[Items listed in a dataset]
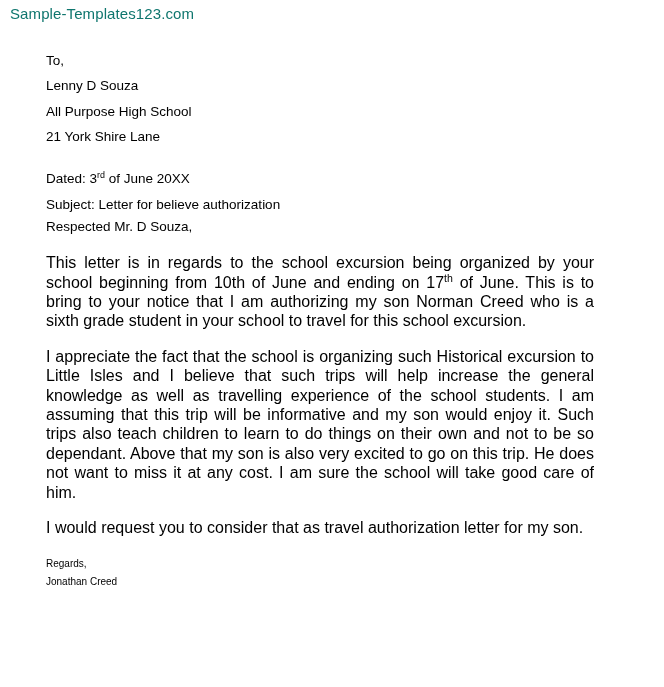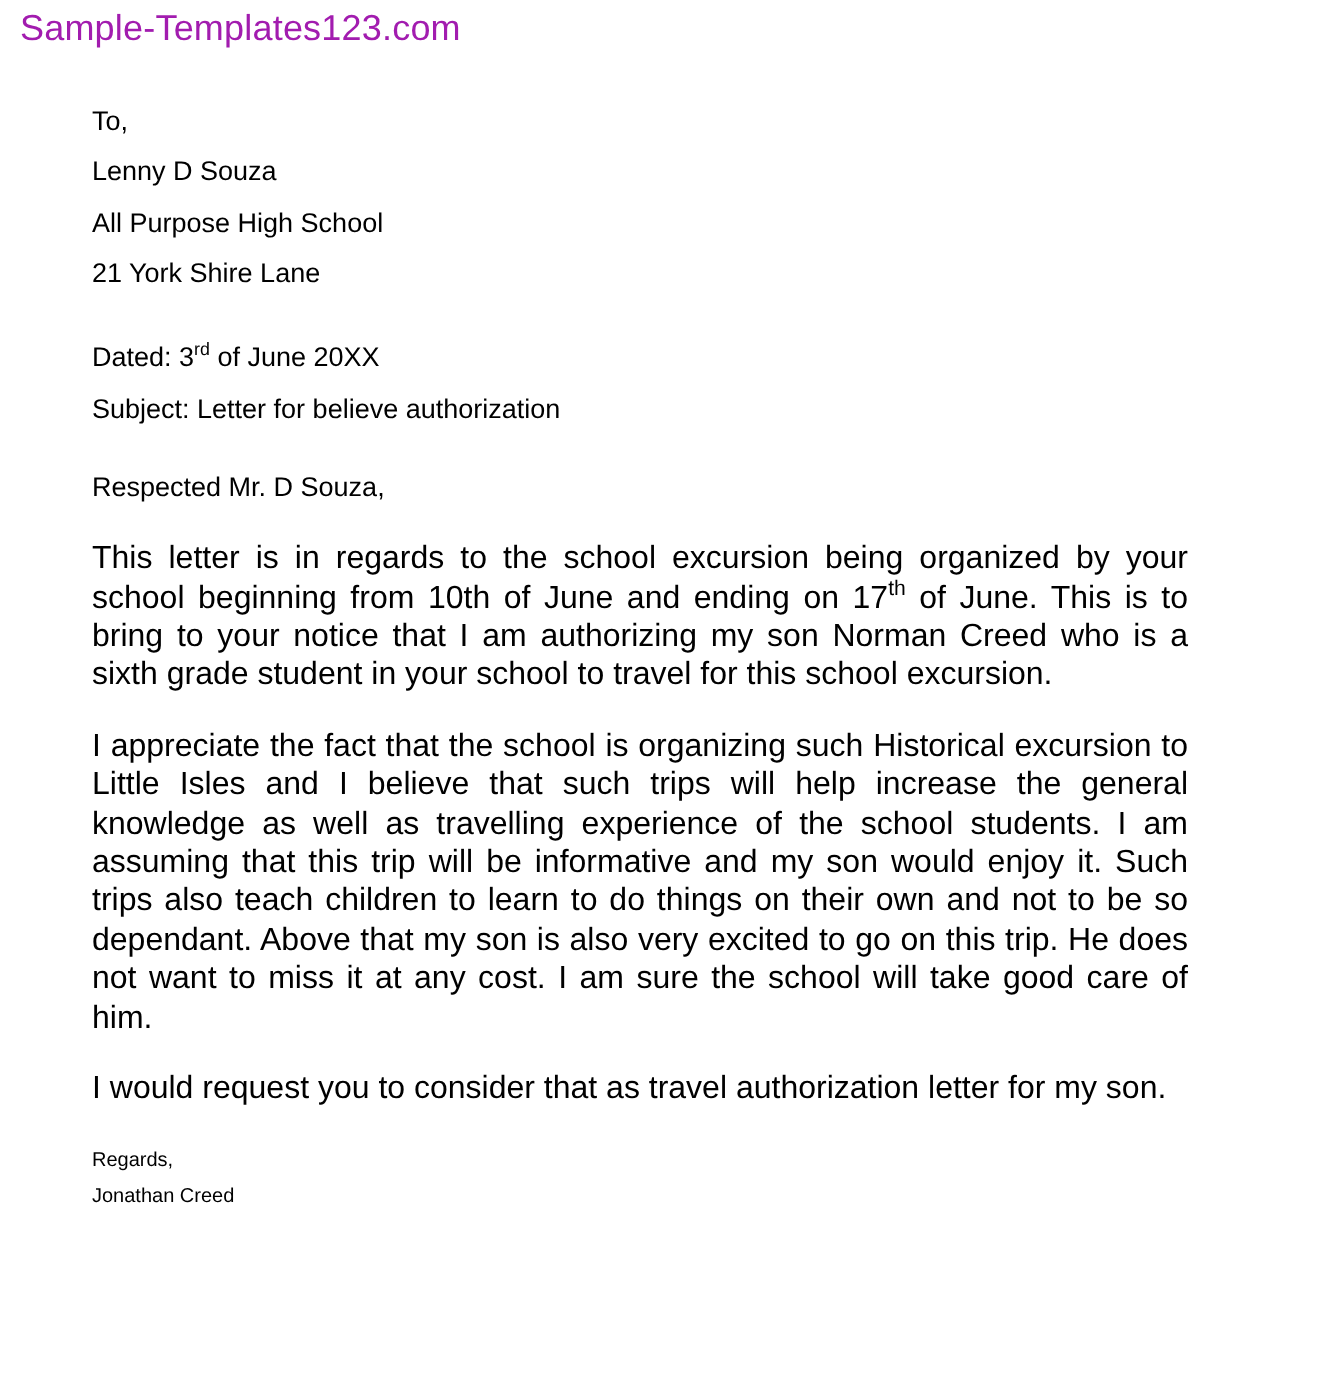--- a/index.html
+++ b/index.html
@@ -26,9 +26,9 @@
     position: absolute;
     left: 10px;
     top: 6px;
-    font-size: 18px;
+    font-size: 15px;
     line-height: 16px;
-    color: #a21caf;
+    color: #0f766e;
     letter-spacing: 0.1px;
     white-space: nowrap;
   }

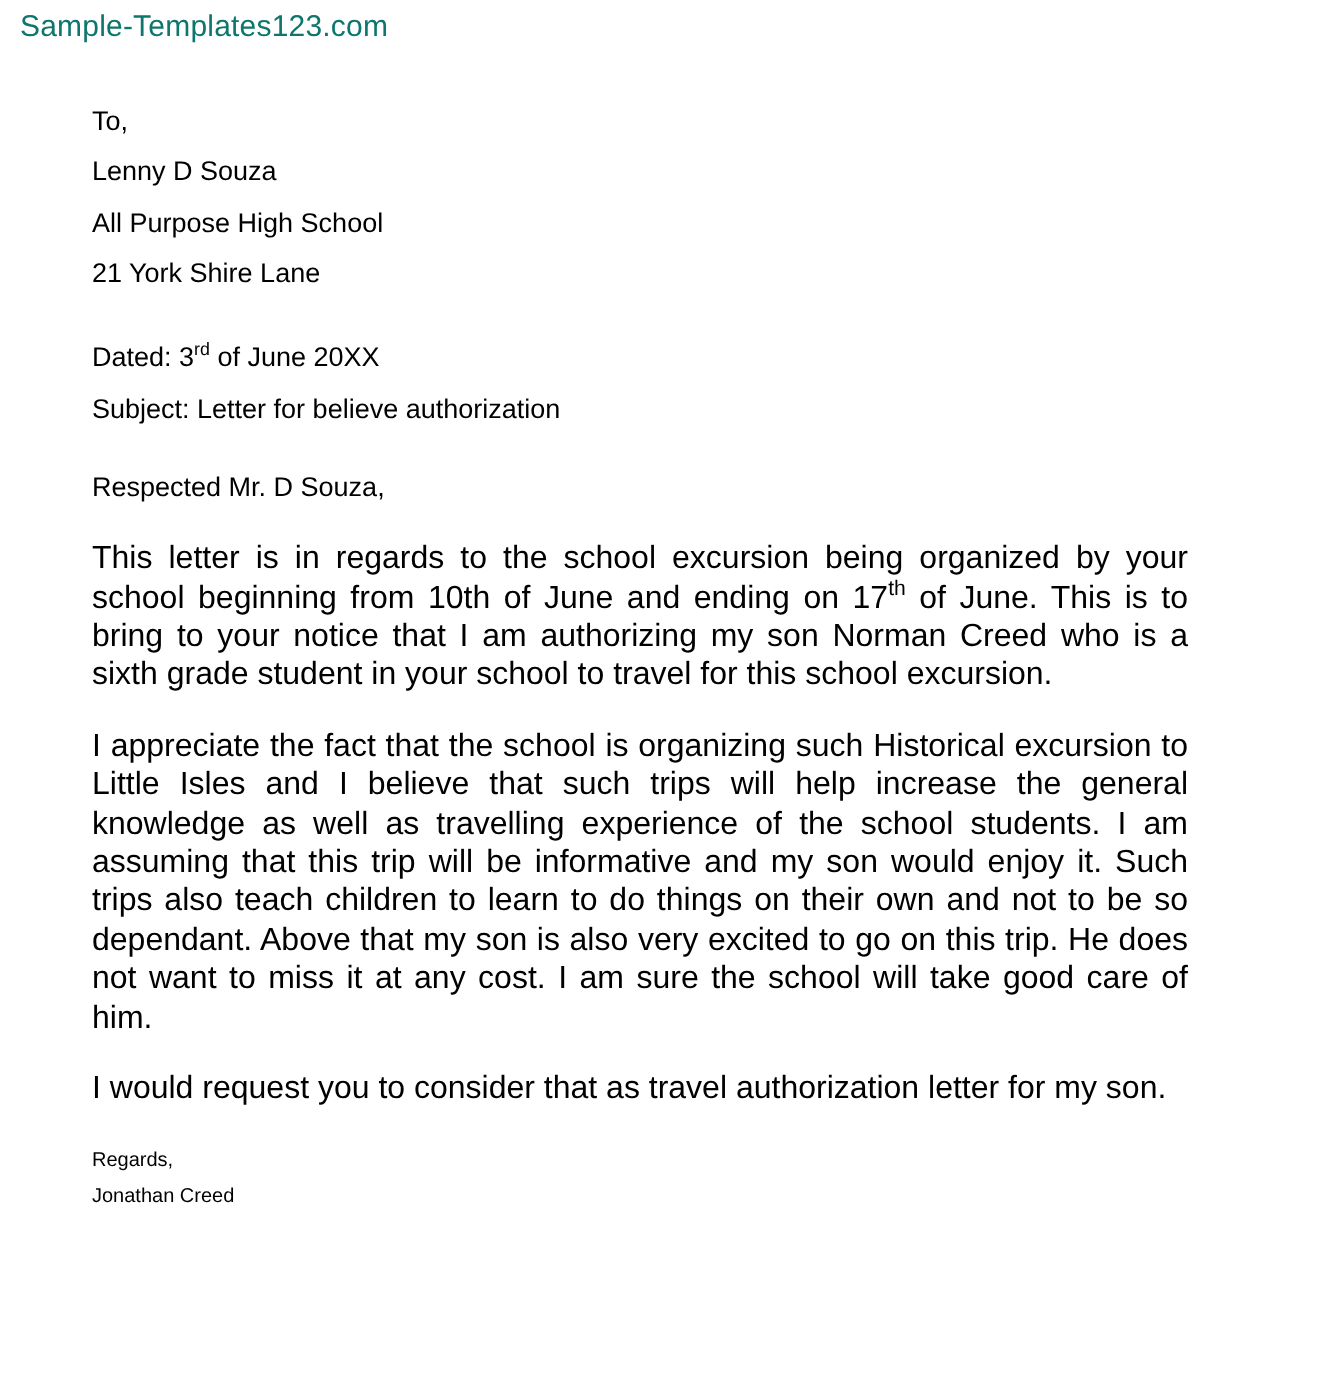--- a/index.html
+++ b/index.html
@@ -61,7 +61,6 @@
   }
 
   .salutation {
-    margin-top: 17px;
     font-size: 13.5px;
     line-height: 20px;
   }

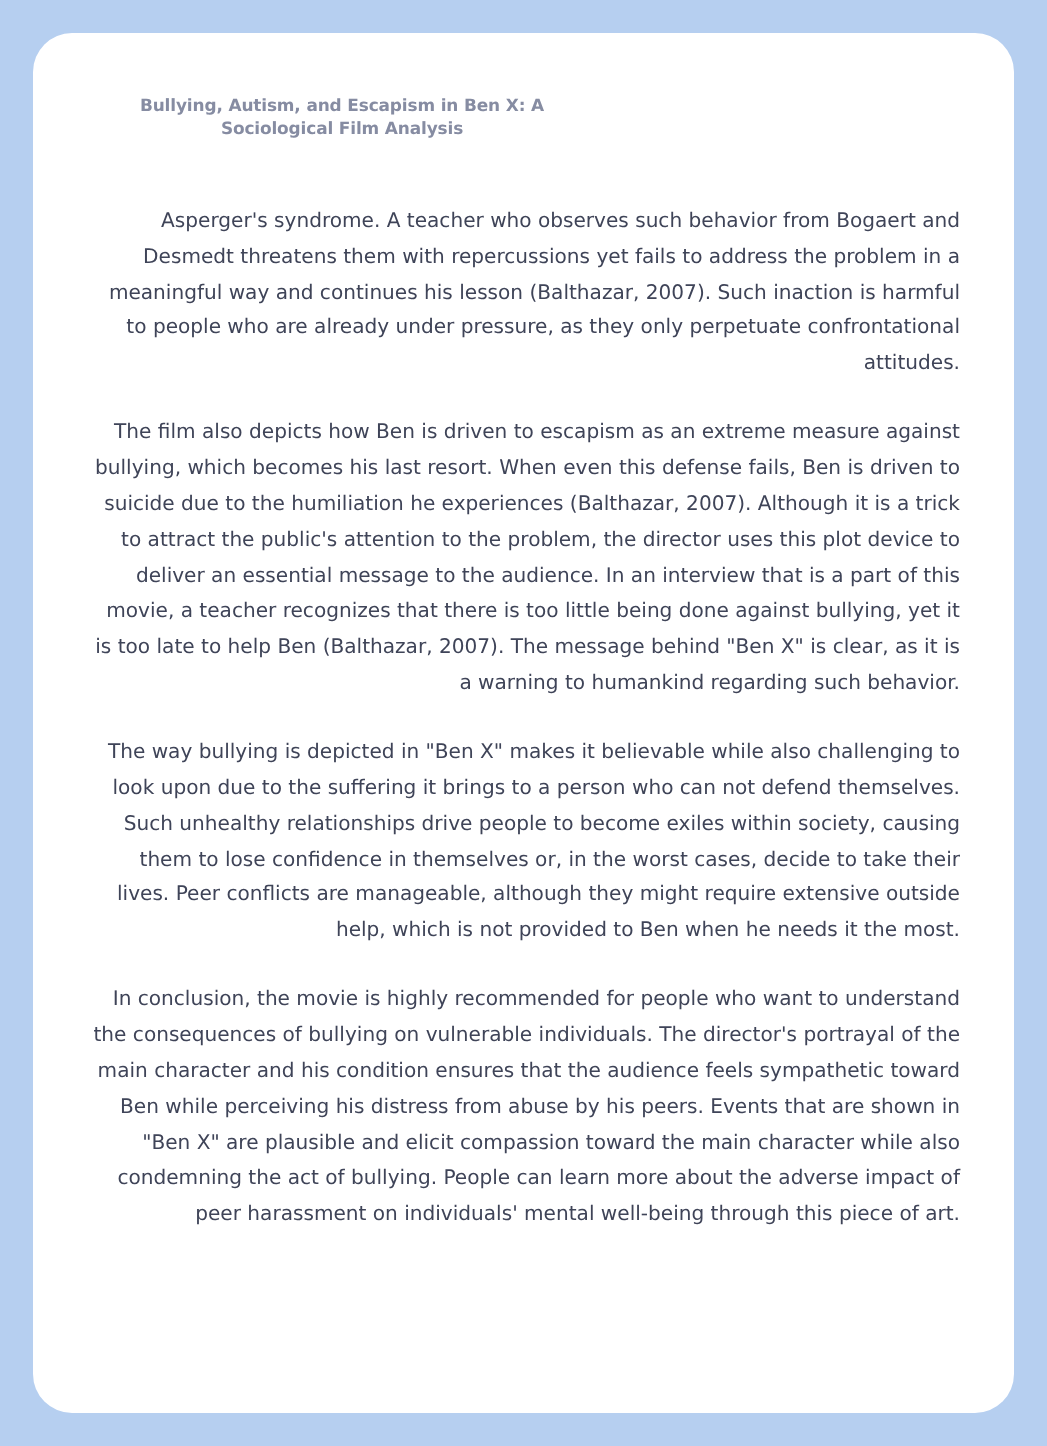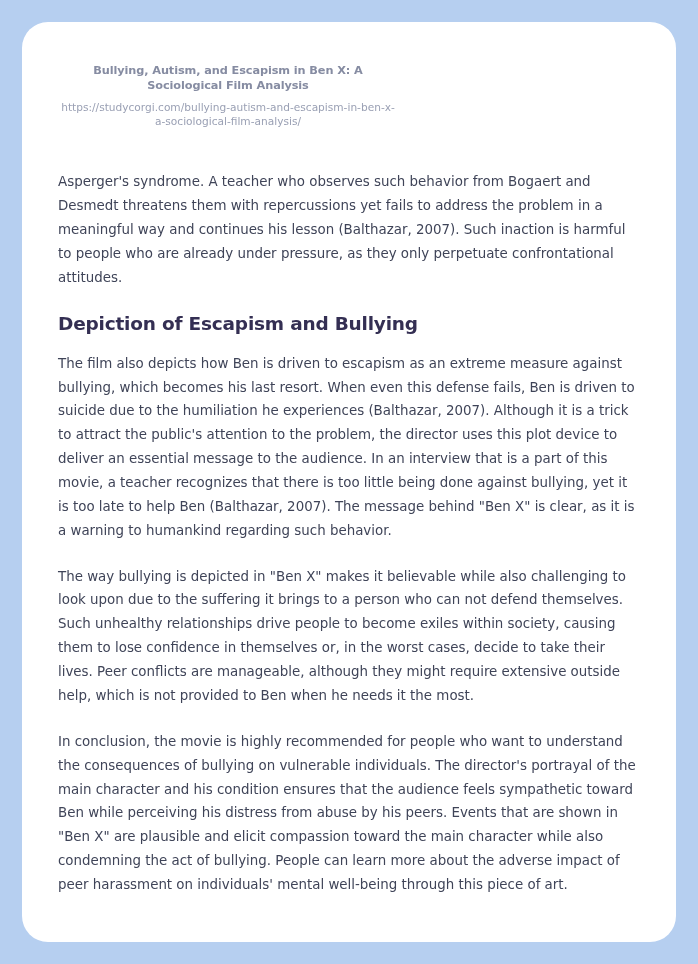--- a/index.html
+++ b/index.html
@@ -130,7 +130,6 @@
 
     <div class="doc-meta">
       <div class="doc-title">Bullying, Autism, and Escapism in Ben X: A Sociological Film Analysis</div>
-      <div class="doc-url">https://studycorgi.com/bullying-autism-and-escapism-in-ben-x-a-sociological-film-analysis/</div>
     </div>
 
   </div>

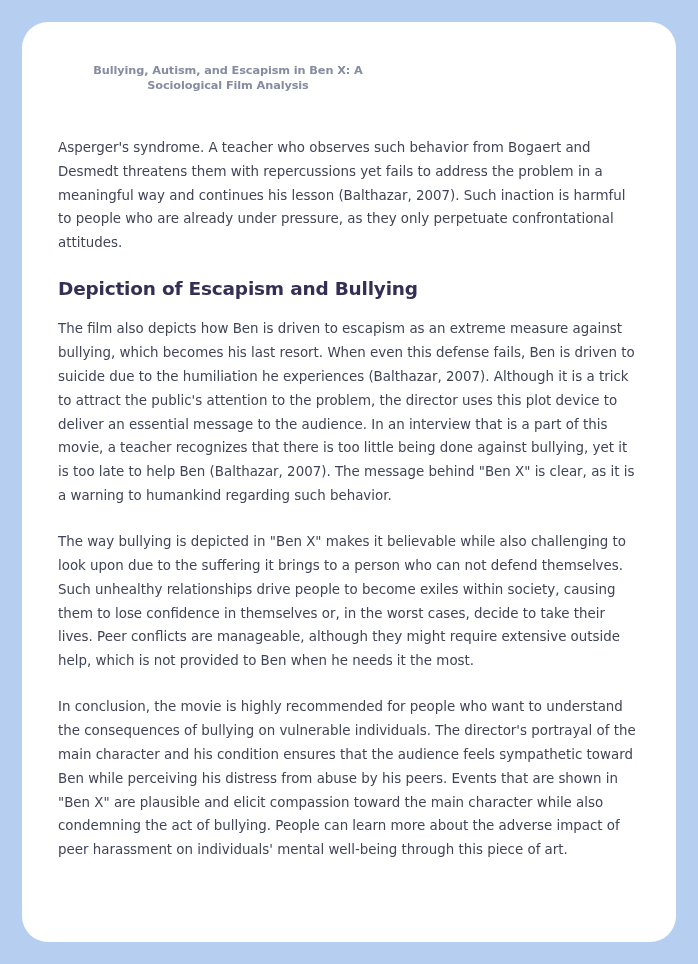--- a/index.html
+++ b/index.html
@@ -104,7 +104,7 @@
     font-size: 13.4px;
     line-height: 1.78;
     margin: 0 0 22px 0;
-    text-align: left;
+    text-align: right;
   }
 
   .doc-body p.first-para {

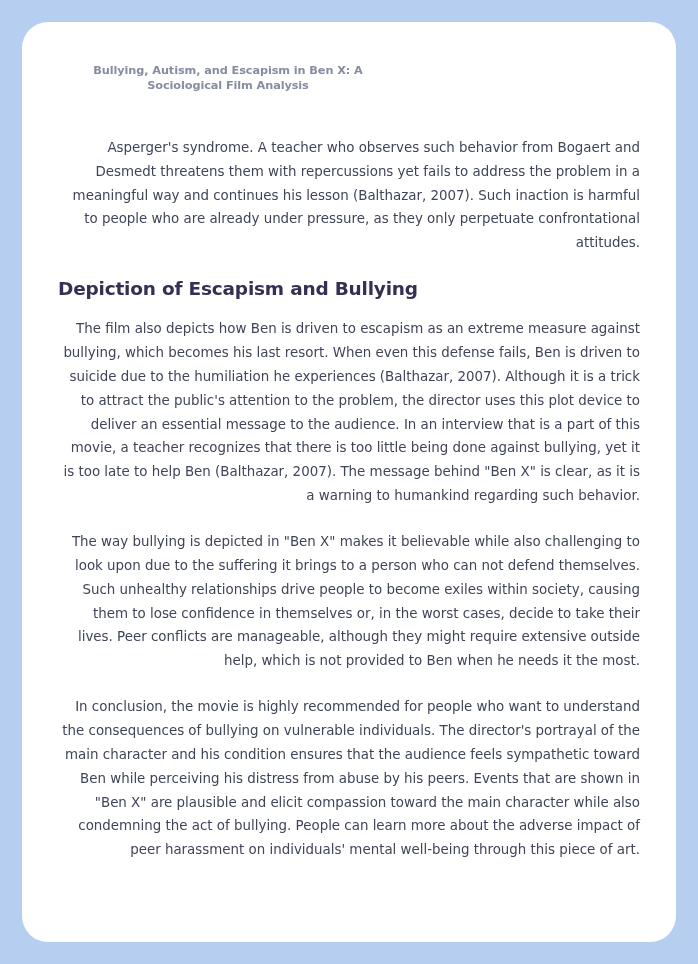--- a/index.html
+++ b/index.html
@@ -136,7 +136,6 @@
 
   <div class="doc-body">
       <p class="first-para">Asperger's syndrome. A teacher who observes such behavior from Bogaert and Desmedt threatens them with repercussions yet fails to address the problem in a meaningful way and continues his lesson (Balthazar, 2007). Such inaction is harmful to people who are already under pressure, as they only perpetuate confrontational attitudes.</p>
-      <h2>Depiction of Escapism and Bullying</h2>
       <p>The film also depicts how Ben is driven to escapism as an extreme measure against bullying, which becomes his last resort. When even this defense fails, Ben is driven to suicide due to the humiliation he experiences (Balthazar, 2007). Although it is a trick to attract the public's attention to the problem, the director uses this plot device to deliver an essential message to the audience. In an interview that is a part of this movie, a teacher recognizes that there is too little being done against bullying, yet it is too late to help Ben (Balthazar, 2007). The message behind "Ben X" is clear, as it is a warning to humankind regarding such behavior.</p>
       <p>The way bullying is depicted in "Ben X" makes it believable while also challenging to look upon due to the suffering it brings to a person who can not defend themselves. Such unhealthy relationships drive people to become exiles within society, causing them to lose confidence in themselves or, in the worst cases, decide to take their lives. Peer conflicts are manageable, although they might require extensive outside help, which is not provided to Ben when he needs it the most.</p>
       <p>In conclusion, the movie is highly recommended for people who want to understand the consequences of bullying on vulnerable individuals. The director's portrayal of the main character and his condition ensures that the audience feels sympathetic toward Ben while perceiving his distress from abuse by his peers. Events that are shown in "Ben X" are plausible and elicit compassion toward the main character while also condemning the act of bullying. People can learn more about the adverse impact of peer harassment on individuals' mental well-being through this piece of art.</p>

# INSTRUCTIONS FOR THE TASK
Every record is to be repeated exactly, and no picture is carried over.

# FINISHED TASK
--- a/index.html
+++ b/index.html
@@ -26,9 +26,9 @@
     position: absolute;
     left: 10px;
     top: 6px;
-    font-size: 18px;
+    font-size: 15px;
     line-height: 16px;
-    color: #a21caf;
+    color: #0f766e;
     letter-spacing: 0.1px;
     white-space: nowrap;
   }

--- a/index.html
+++ b/index.html
@@ -61,7 +61,6 @@
   }
 
   .salutation {
-    margin-top: 17px;
     font-size: 13.5px;
     line-height: 20px;
   }

--- a/index.html
+++ b/index.html
@@ -130,7 +130,6 @@
 
     <div class="doc-meta">
       <div class="doc-title">Bullying, Autism, and Escapism in Ben X: A Sociological Film Analysis</div>
-      <div class="doc-url">https://studycorgi.com/bullying-autism-and-escapism-in-ben-x-a-sociological-film-analysis/</div>
     </div>
 
   </div>

--- a/index.html
+++ b/index.html
@@ -104,7 +104,7 @@
     font-size: 13.4px;
     line-height: 1.78;
     margin: 0 0 22px 0;
-    text-align: left;
+    text-align: right;
   }
 
   .doc-body p.first-para {

--- a/index.html
+++ b/index.html
@@ -136,7 +136,6 @@
 
   <div class="doc-body">
       <p class="first-para">Asperger's syndrome. A teacher who observes such behavior from Bogaert and Desmedt threatens them with repercussions yet fails to address the problem in a meaningful way and continues his lesson (Balthazar, 2007). Such inaction is harmful to people who are already under pressure, as they only perpetuate confrontational attitudes.</p>
-      <h2>Depiction of Escapism and Bullying</h2>
       <p>The film also depicts how Ben is driven to escapism as an extreme measure against bullying, which becomes his last resort. When even this defense fails, Ben is driven to suicide due to the humiliation he experiences (Balthazar, 2007). Although it is a trick to attract the public's attention to the problem, the director uses this plot device to deliver an essential message to the audience. In an interview that is a part of this movie, a teacher recognizes that there is too little being done against bullying, yet it is too late to help Ben (Balthazar, 2007). The message behind "Ben X" is clear, as it is a warning to humankind regarding such behavior.</p>
       <p>The way bullying is depicted in "Ben X" makes it believable while also challenging to look upon due to the suffering it brings to a person who can not defend themselves. Such unhealthy relationships drive people to become exiles within society, causing them to lose confidence in themselves or, in the worst cases, decide to take their lives. Peer conflicts are manageable, although they might require extensive outside help, which is not provided to Ben when he needs it the most.</p>
       <p>In conclusion, the movie is highly recommended for people who want to understand the consequences of bullying on vulnerable individuals. The director's portrayal of the main character and his condition ensures that the audience feels sympathetic toward Ben while perceiving his distress from abuse by his peers. Events that are shown in "Ben X" are plausible and elicit compassion toward the main character while also condemning the act of bullying. People can learn more about the adverse impact of peer harassment on individuals' mental well-being through this piece of art.</p>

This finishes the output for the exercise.